La nouvelle Les secrets de la princesse de Cadignan est parue en 1839 dans Etudes de moeurs, scènes de la vie parisienne. Cette princesse que sa vie fastueuse et dissolue a ruinée, n’est autre que la duchesse Diane de Maufrigneuse, belle et brillante dame de la haute société parisienne, collectionneuse d’amants, croqueuse de fortunes, personnage récurrent de la Comédie humaine.
« La belle Diane est une de ces dissipatrices qui ne coûtent pas un centime mais pour laquelle on dépense des millions."
Pendant que son mari est en exil auprès du roi Charles X, après la révolution de Juillet, la duchesse de Maufrigneuse essaie de faire oublier ses revers de fortune et sa vie scandaleuse en mettant en avant son autre titre, celui de princesse de Cadignan. Elle se retire dans une demeure plus modeste, en réduisant son train de vie, évitant de se produire dans le monde, afin de bien marier son fils… richement s’entend ! Avec l'aide de son amie, la marquise d’Espard, autre grande dame de La Comédie humaine, elle garde un pied à l’opéra et un dans le Faubourg Saint Honoré pour ne pas se faire totalement oublier. C’est grâce à la marquise que la princesse de Cadignan fait connaissance de Daniel d’Arthez, écrivain, qu’elle a décidé de séduire.
Diane de Maufrigneuse |
A travers cette nouvelle, Balzac livre une étude de femmes du monde qui n’ont pour but que d’être admirées et de briller en société. Proches de la quarantaine - Diane a trente-sept ans- toutes deux sont bientôt à l’âge où les femmes cessent de plaire et comme le dit Balzac assez méchamment :
« En voyant venir la terrible faillite de l’amour, cet âge de la quarantaine au-delà duquel il y a si peu de choses pour la femme, la princesse s’était jetée dans le royaume de la philosophie. » ou encore « Elle aima d’autant mieux son fils, qu’elle n’avait plus autre chose à aimer ».

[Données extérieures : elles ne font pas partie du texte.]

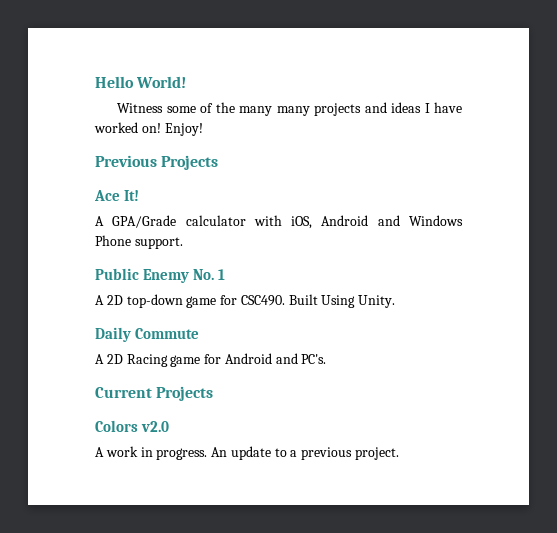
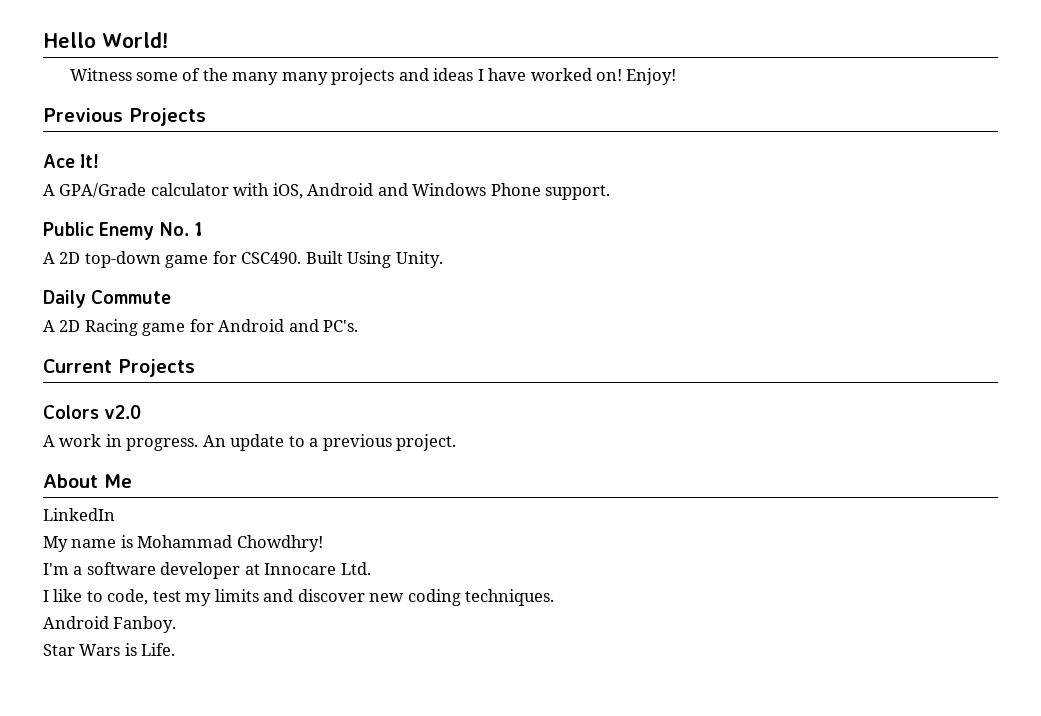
+ About Me
+ LinkedIn
+ My name is Mohammad Chowdhry!
+ I'm a software developer at Innocare Ltd.
+ I like to code, test my limits and discover new coding techniques.
+ Android Fanboy.
+ Star Wars is Life.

Musset dans Les Caprices de Marianne ne disait pas autre chose à propos de Marianne qui a dix-huit ans : Vous avez donc encore cinq ou six ans pour être aimée, huit ou dix pour aimer vous-même, et le reste pour prier Dieu.. C'est une constante au XIX siècle, donc ce doit être vrai à cette époque ! Mais la princesse confie à son amie qu’elle n’a jamais aimé. Malgré tous les amants qu’elle a eus, elle n’a jamais trouvé un homme qui ne lui inspire pas du mépris. En quête de l’amour et comme elle se juge encore assez belle pour séduire, elle demande à la marquise de lui présenter Daniel d’Arthez.
Michel Chrestien, ami de d'Arthez, membre du cénacle |
C'est la mort de Michel Chrestien, ami de d'Arthez, qui sert de prétexte à la princesse pour se rapprocher de l'écrivain. Personnage récurrent de La comédie humaine, Michel Chrestien est l'un des amoureux transi et respectueux de la princesse de Cadignan à qui il n'a jamais avoué son amour.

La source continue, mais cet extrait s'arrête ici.